After further negotiations, however, the rider was restored to the appropriations bill by a nearly unanimous vote of the House Appropriations Committee. Lawmakers on both sides of the aisle, however, acknowledged the “need to address the issue comprehensively, rather than have it debated annually during the appropriations process,” as Science magazine put it.

This is good news for all concerned — or should be. Friends of a human future can recognize that they already enjoy the status quo, and confidently defend it. Meanwhile, scientists and ethicists, who claim to be agonizing over the need for democratic deliberation on genetic engineering, can recognize that democracy has already decided, and stop agonizing.

Yes, a more permanent and straightforward prohibition on germline engineering would be preferable to the kludgy and potentially unstable appropriations rider. But a comprehensive, deeply thoughtful discussion of the issues in Congress may not be what’s needed to achieve this. We can see that the endless thoughtfulness of the International Summit on Human Gene Editing has resulted not in a clear answer to the questions raised by this technology but rather in rationalizations of its various uses.

Of course, some scientists do believe that heritable gene editing should be done one day if it becomes technically safe and effective. That’s the position outlined by Jennifer Doudna, a CRISPR inventor and organizer of the summit, in A Crack in Creation, where she writes that she does not “believe there’s an ethical defense for banning germline modification outright.” But the series of summits on gene editing convened by Doudna and others have not candidly argued in favor of this position — that germline engineering should be allowed. They have instead hidden behind calls for widespread societal discussion and debate of moral quandaries.

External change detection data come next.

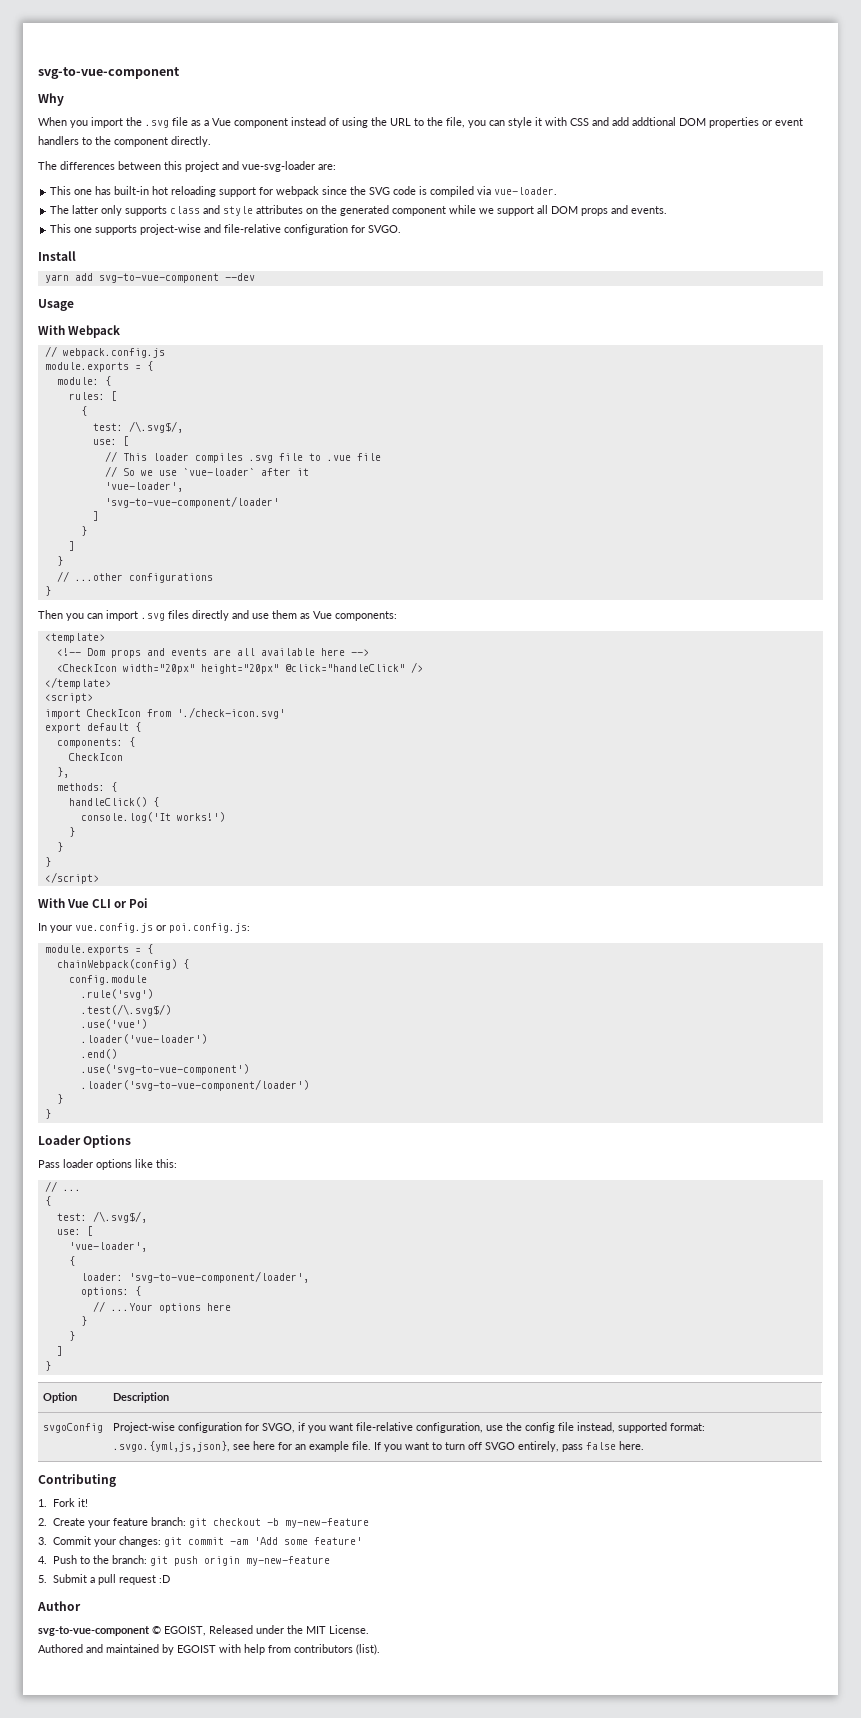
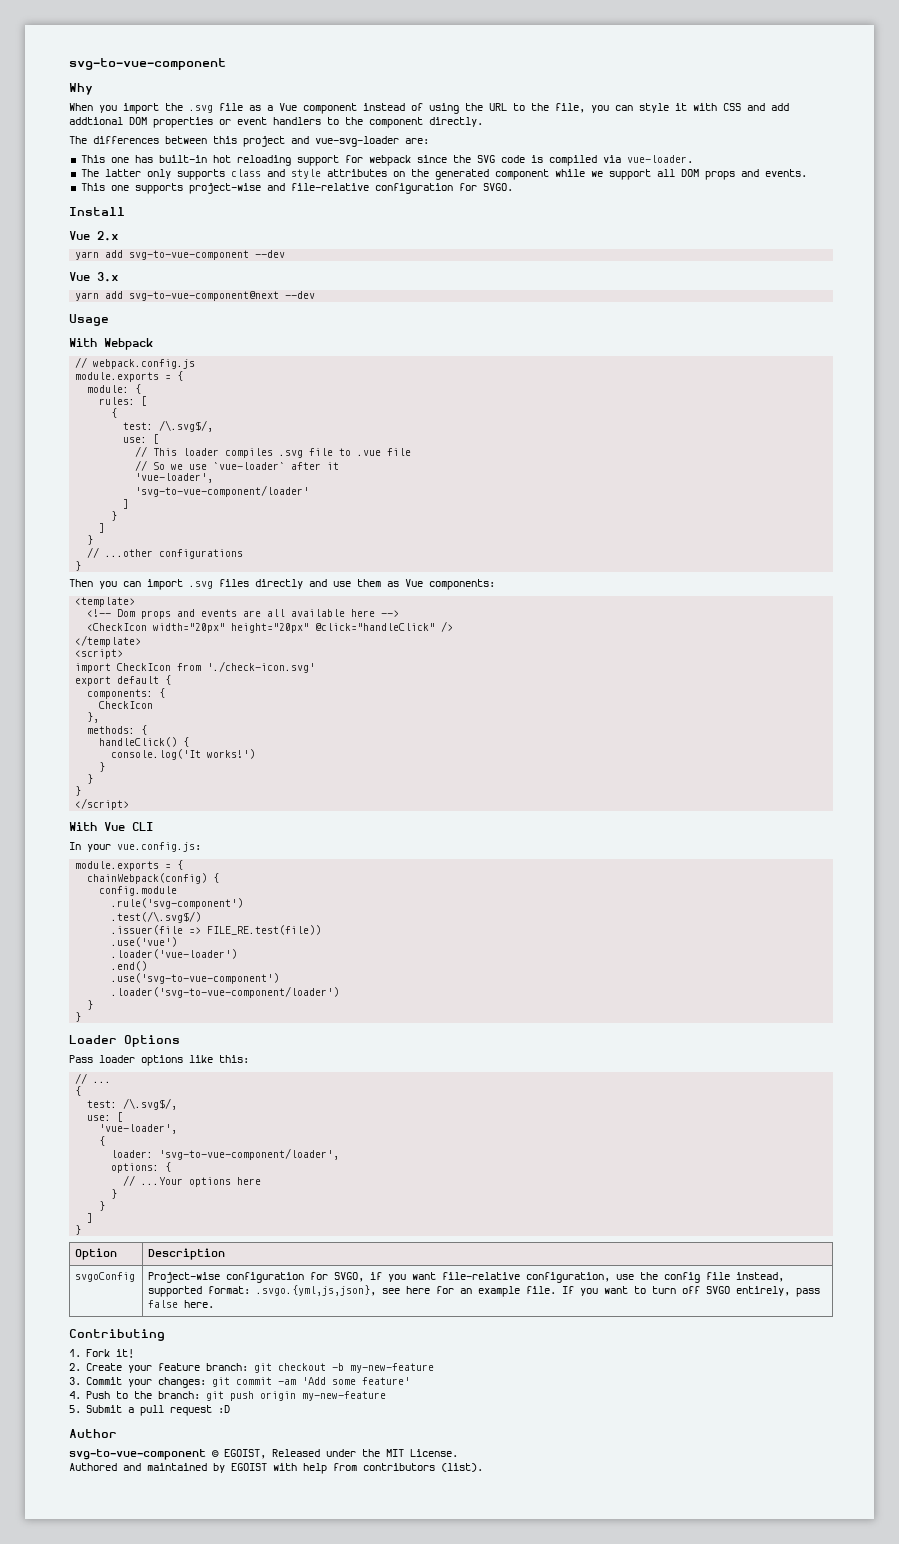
+ Vue 2.x
+ Vue 3.x
+ yarn add svg-to-vue-component@next --dev
- With Vue CLI or Poi
+ With Vue CLI
- In your vue.config.js or poi.config.js:
+ In your vue.config.js:
- .rule('svg')
+ .rule('svg-component')
+ .issuer(file => FILE_RE.test(file))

But since the current policy consensus on heritable gene editing is that the practice is not permitted, calls for thoughtful debates about such policy will tend to point in one direction: not toward the enactment of new restrictions but the loosening of existing ones. For all the intellectual sophistication with which these summits have raised ethical, political, and medical questions, they have done so with what Paul Ramsey condemned as a “frivolous conscience” — seeing moral discourse not as a way of deciding what should or should not be done, but as a way of constructing rationalizations for eventually doing what science makes possible.

In contrast, to have a serious conscience “means to say in raising urgent ethical questions that there may be some things that men should never do. The good things that men do can be made complete only by the things they refuse to do.” If we were to say yes to germline engineering, we would surely need to qualify that answer with a thousand and one conditions and reservations to specify when, where, by whom, and how it could be done. But by responding to this problem with a serious conscience, we can simply let our no be no.